As for items 2 and 3 above, not every studio must satisfy both, especially if a planning program—like the one at Iowa State University—requires that students take at least two studios. If there are two studios, then one could be the more tame, introductory course, with the mechanics of client relations established by the instructor and Extension agent. Extension projects certainly could provide the experiential, real-world experience that students need, but they should find a way of exposing students to the complexity of tackling real-world problems, whether the problem is political in nature or of an environmental kind.

Wicked problems—in which students are also involved in project scoping—would require that instructors create a classroom experience that facilitates creativity beyond the clients' explicit needs. If the instructor puts the students' needs before those of the Extension client (as they should!), final reports or deliverables will likely include a description of ethical considerations, the perspectives of diverse stakeholders, lists of unknown variables that overshadow the development of recommendations, and tasks that need to be revisited repeatedly. Community clients who respect Extension's multi-faceted mission will understand.

 

References

Balassiano, K. (2011). Tackling 'wicked problems' in planning studio courses. Journal of Planning Education and Research 31(4) 449 - 460.

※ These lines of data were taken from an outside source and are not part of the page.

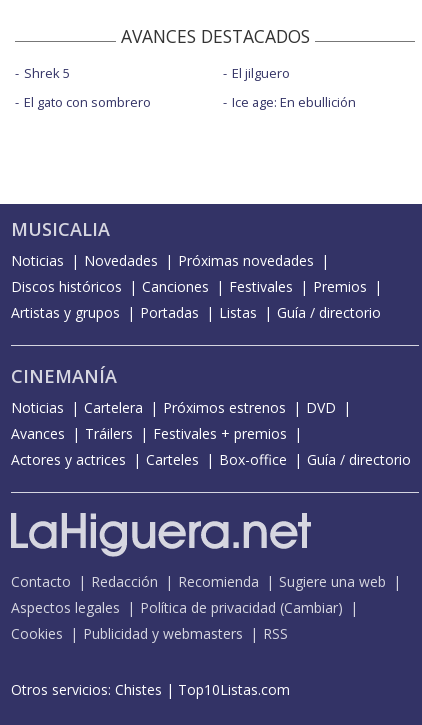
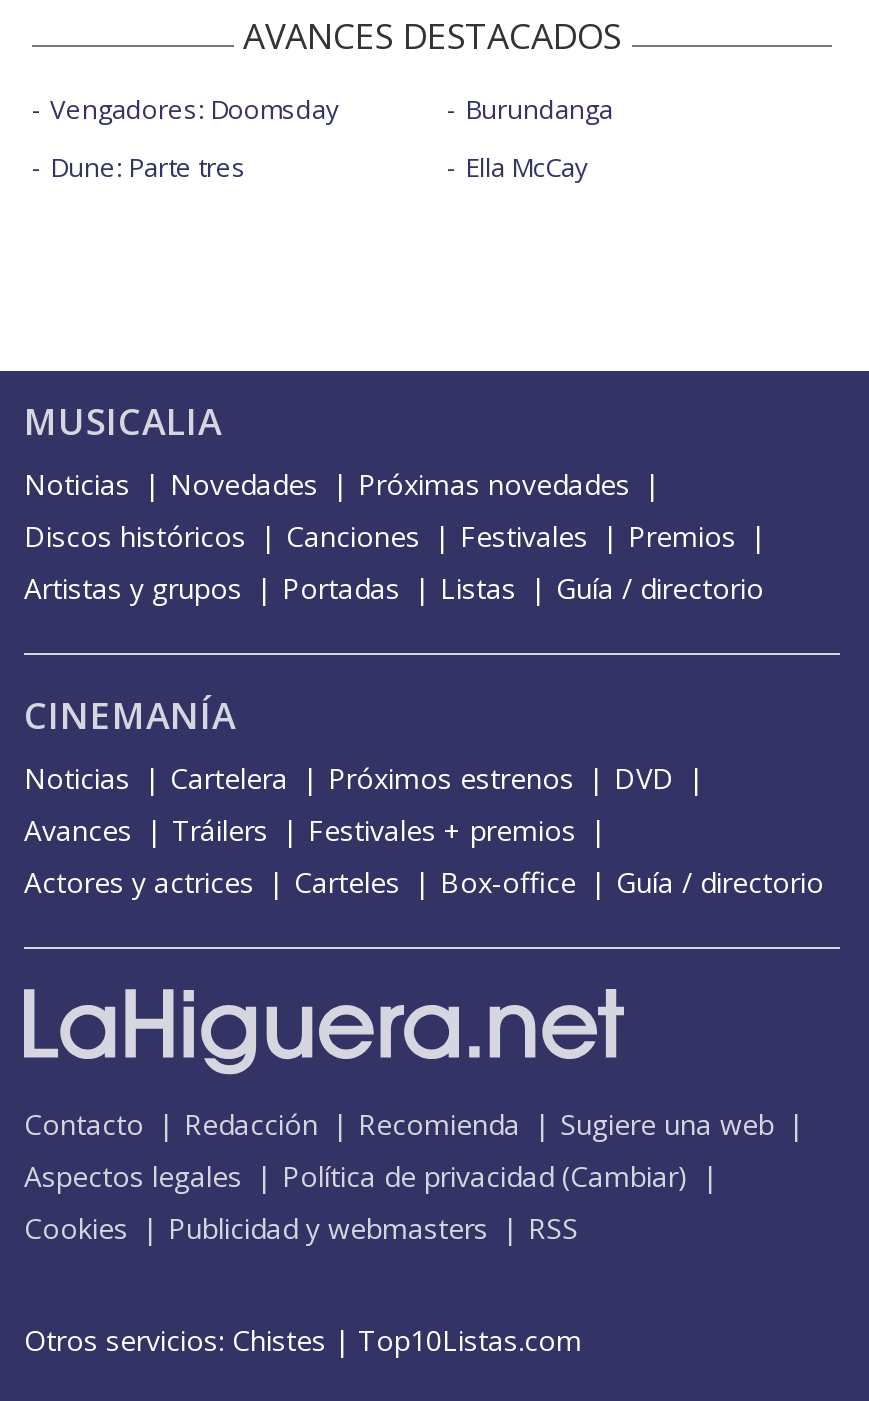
- Shrek 5
+ Vengadores: Doomsday

- El jilguero
+ Burundanga

- El gato con sombrero
+ Dune: Parte tres

- Ice age: En ebullición
+ Ella McCay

Conklin, J. (2005). Wicked problems and social complexity. In Dialogue mapping: Building shared understanding of wicked problems. Chichester: John Wiley and Sons CogNexus Institute. Retrieved from: http://cognexus.org/wpf/wickedproblems.pdf.

Curtis, K., & Mahon, J. (2010). Using Extension fieldwork to incorporate experiential learning into university coursework. Journal of Extension [On-line], 48(2) Article 2FEA4. Available at: https://www.joe.org/joe/2010april/a4.php

Haines, A. L. (2002). Blended teaching: Land use planning education in Wisconsin and lessons learned. Journal of Extension [On-line], 40(5) Article 5IAW2. Available at: https://www.joe.org/joe/2002october/iw2.php

Kotval, Z. (2003). University Extension and urban planning programs: An efficient partnership. Source: Journal of Extension [On-line], (41) Article 1FEA3. Available at: https://www.joe.org/joe/2003february/a3.php

Ozawa, C. P., & Seltzer, E. P. (1999). Taking our bearings: Mapping a relationship among planning practice, theory, and education. Journal of Planning Education and Research 18: 257-266.

Rittel, H. W. J., & Webber, M. M. (1973). Dilemmas in the general theory of planning. Policy Science 4: 155-169.